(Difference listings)
=== Begin Enclosure ===

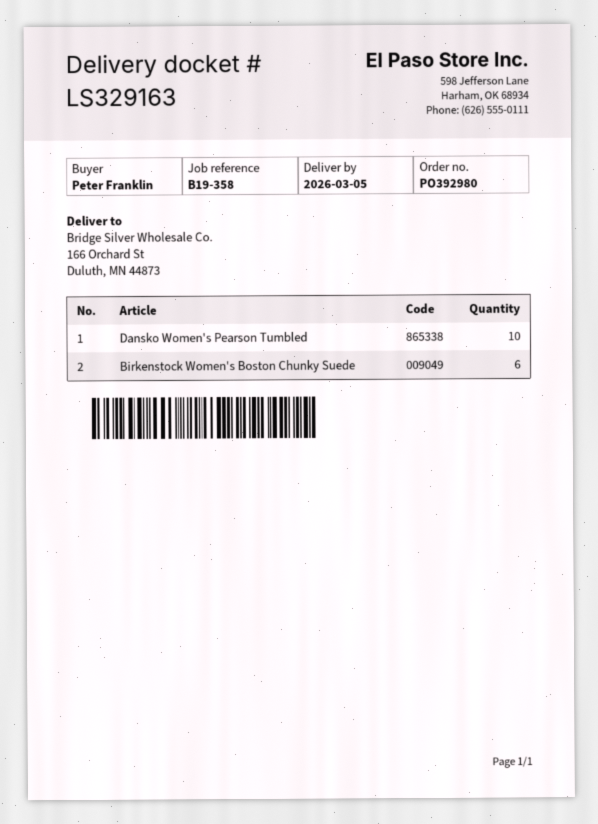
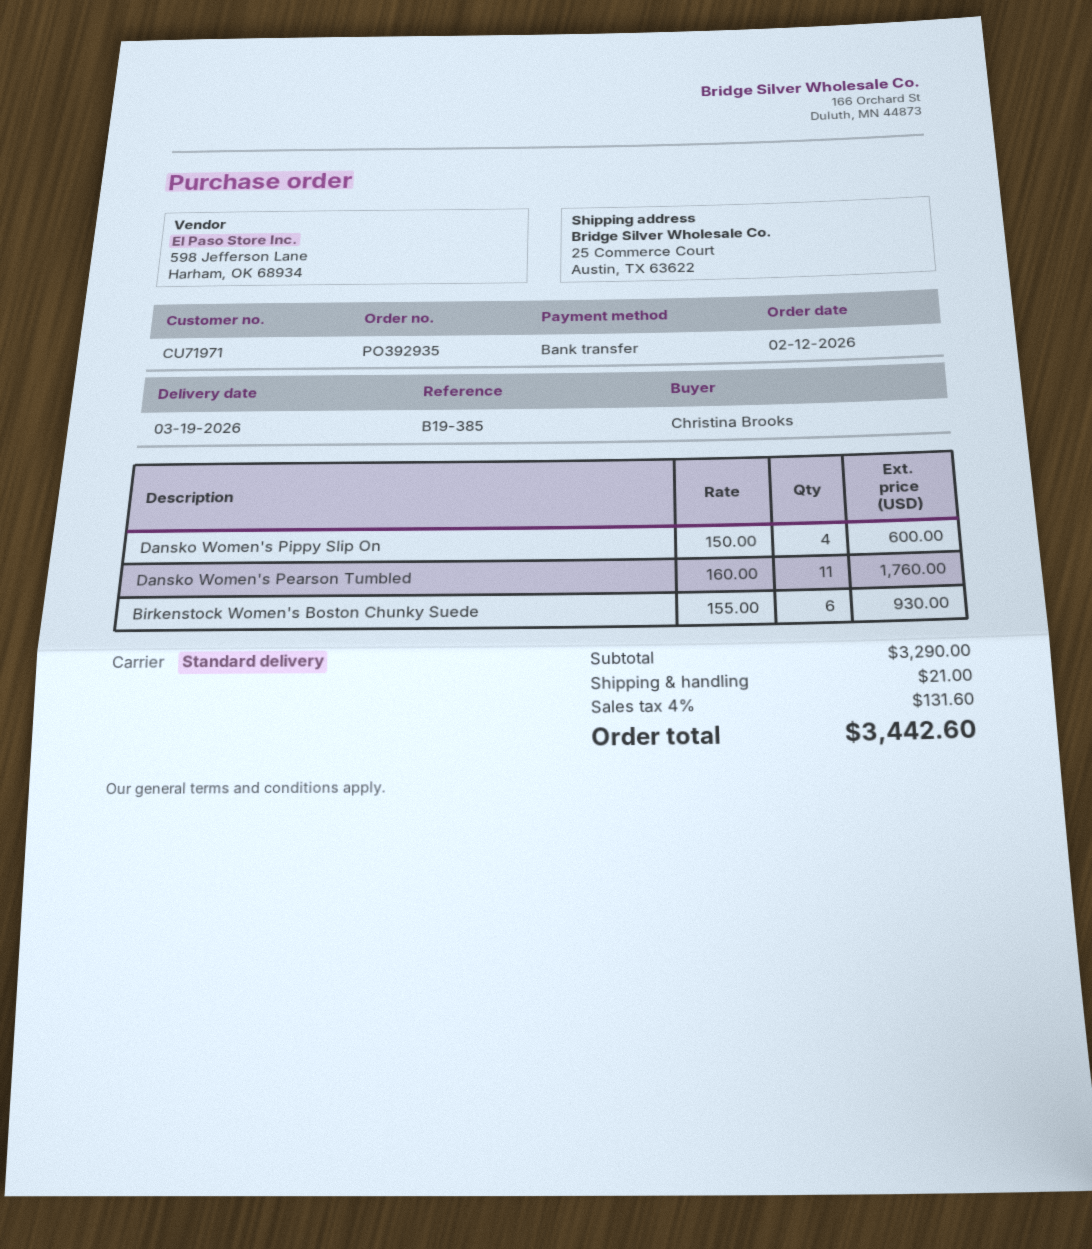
order number: PO392980 -> PO392935
delivery date: 2026-03-05 -> 2026-03-19
reference: B19-358 -> B19-385
ordered by: Peter Franklin -> Christina Brooks
ship to: 166 Orchard St, Duluth, MN 44873 -> 25 Commerce Court, Austin, TX 63622
Dansko Women's Pearson Tumbled: 10 -> 11
Dansko Women's Pippy Slip On: none -> 4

=== End Enclosure ===

--- What needs to be done ---
What is needed is an exact retyping of every line from the one containing "Dansko Women's Pearson Tumbled: 10 -> 11" through the final line of the entries, and only those lines.

--- Answer to the exercise ---
Dansko Women's Pearson Tumbled: 10 -> 11
Dansko Women's Pippy Slip On: none -> 4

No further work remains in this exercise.